Похлопали Яшу по спине ободрительно и "начали брать свой Зимний", как весело заметил Фима Файнблюм, бородатый силач из "ястребов", которого тоже едва отговорили от уличной демонстрации. Фима Файнблюм недавно вызвал панику в Московском горкоме, когда за него, исключенного из партии, вступились рабочие "Электростали". Написали гневный протест в горком. Изо всех рабочих только один воздержался, подошел к Фиме, извинился за то, что не ставит своей подписи, пояснил, что он только что из тюрьмы, не хочется обратно.
Фима спросил полуутвердительно, нужно ли говорить о походе группе Сергуни.
Сергуня с месяц назад организовал свою группу, которая требовала порвать с русскими диссидентами. Принципиально. Было достоверно известно, что этого же требовали оттуда -- единое движение за выезд раскололось. Даже в гости стали ходить только "к своим"...
Большинство склонялось к тому, что "придуркам и с х о д а", как их окрестил кто-то из бывших зеков, вообще ничего не надо знать. Не дай Бог, позвонят в Израиль за разрешением...
– - Иудеи, вы ожесточились, -- сказал Иосиф.
– - Это неприлично.
Яков заметил своим тихим, застенчивым голосом: -- Это -- пожар. При пожаре спасают даже тещу.
Засмеялись. Согласились с Яшей. Позвонили . Сергуне.Он приехал на другой день и, услышав о затее, побелел. Долго молчал, зажав бородку в кулак. Затея была действительно новая и... страшноватая.
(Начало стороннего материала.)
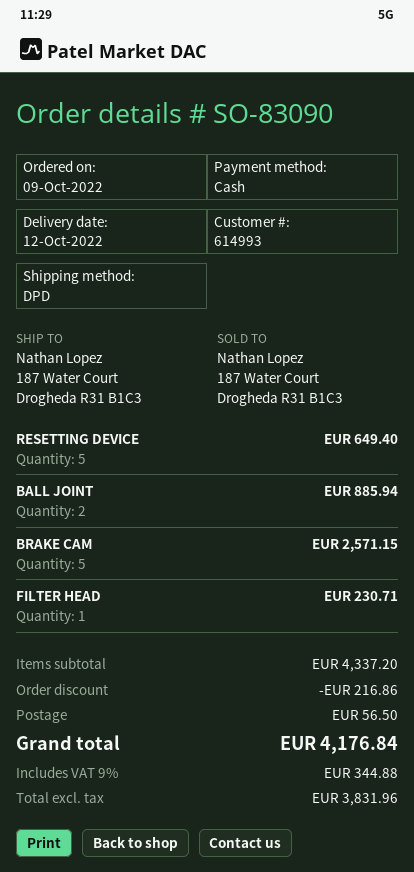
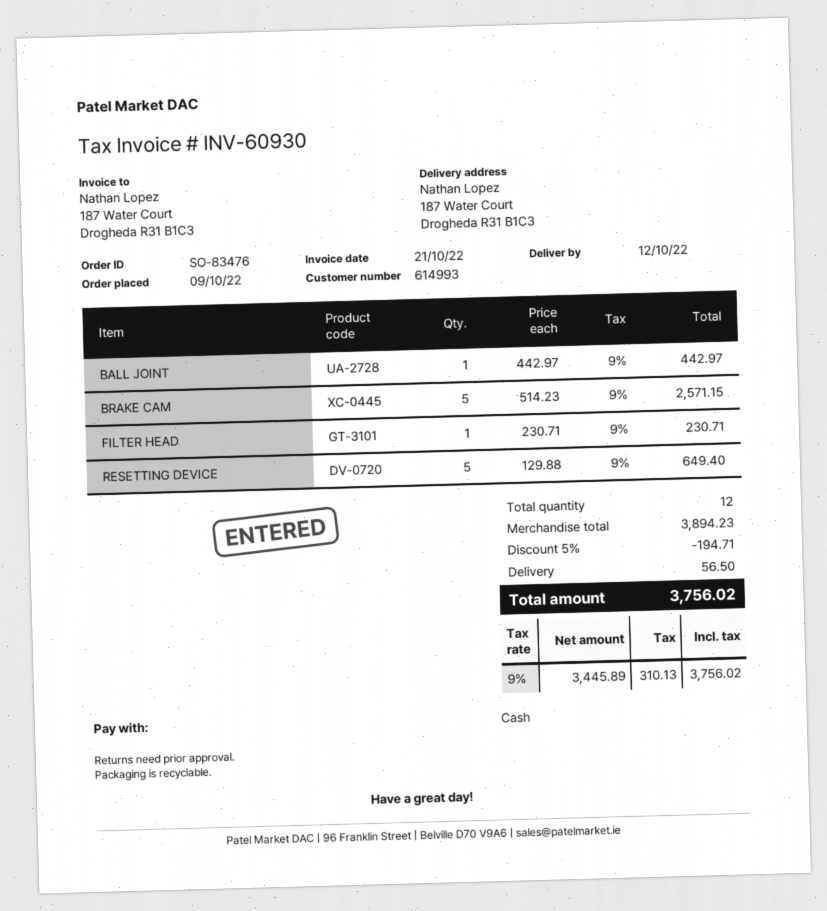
order number: SO-83090 -> SO-83476
BALL JOINT: 2 for 885.94 -> 1 for 442.97
subtotal: 4337.20 -> 3894.23
discount: 216.86 -> 194.71
net: 3831.96 -> 3445.89
tax: 9% = 344.88 -> 9% = 310.13
total: 4176.84 -> 3756.02

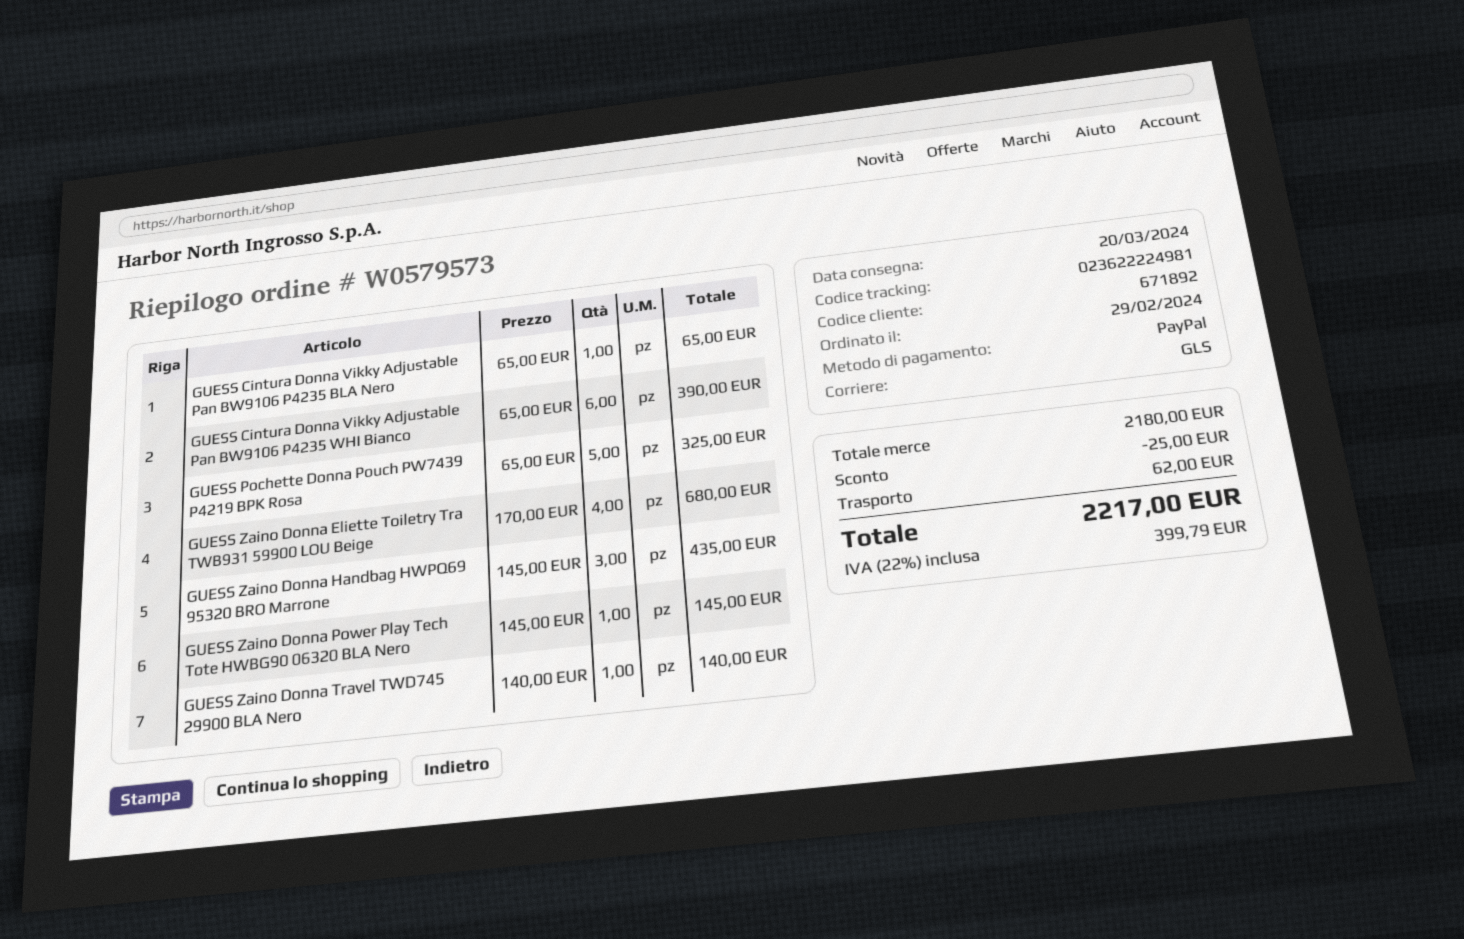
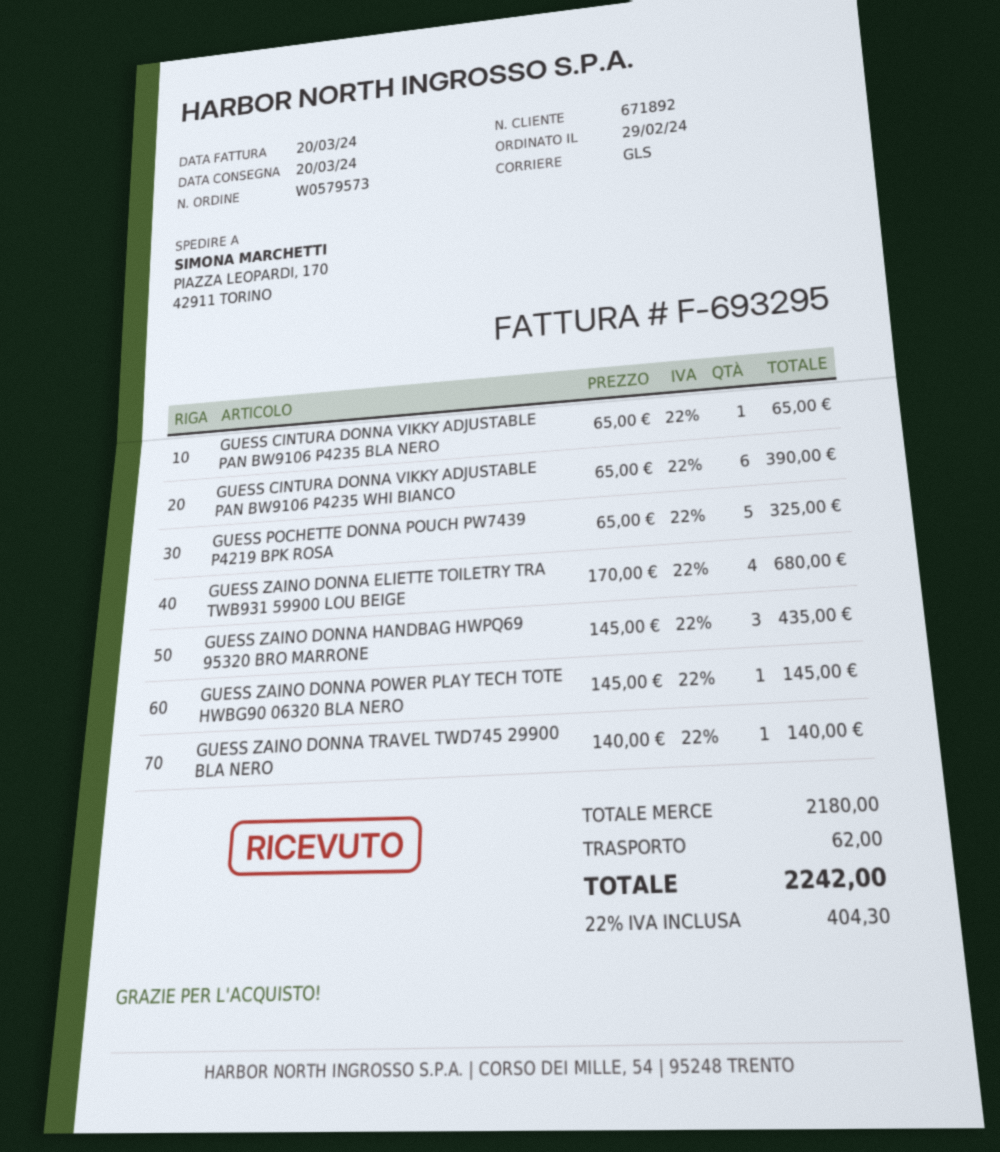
discount: 25.00 -> none
tax: 22% = 399.79 -> 22% = 404.30
total: 2217.00 -> 2242.00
Наум и Иосиф уже успели "переспать" с ней, а он еще нет.
– - Над-деюсь, Гулю вы не потащите на костер?
– - спросил он. Вздохнул облегченно, услышав, что нет, не потащат. Вообще, от каждой семьи пойдет лишь по одной душе, объяснили ему. Гурам лимит не установлен, -- как закоперщикам. Но Сергуня может не идти. Никто и слова не скажет.
Сергуня боялся до дрожи, окрестил идею "вторым самолетным безумием". Но выхода не было. Он не мог допустить, чтобы и он, и его группа оказались отброшенными.
– - Ну, так, -- сказал он, закладывая руки за спину (Отец не любил этой его привычки. "Ты что, как зек, -- говаривал он.
– - Размахивай руками, как свободный еврей!", -- Ну, так, -- повторил он и, вскинув с вызовом бородку цвета соломы, продекламировал с отчаянной веселостью: -"Лечу и встречным звездочкам кричу: Правей!..."
Яков и Меир Гельфонд набросали документ на имя председателя Президиума Верховного Совета СССР. Все согласились с ним, что требования должны быть самыми умеренными. Бессмысленно, скажем, гневаться на то, что советская пресса освещает события в Израиле необъективно. Горбатого могила исправит... Этот и подобные "дежурные" пункты решили обойти. Говорить о реальном.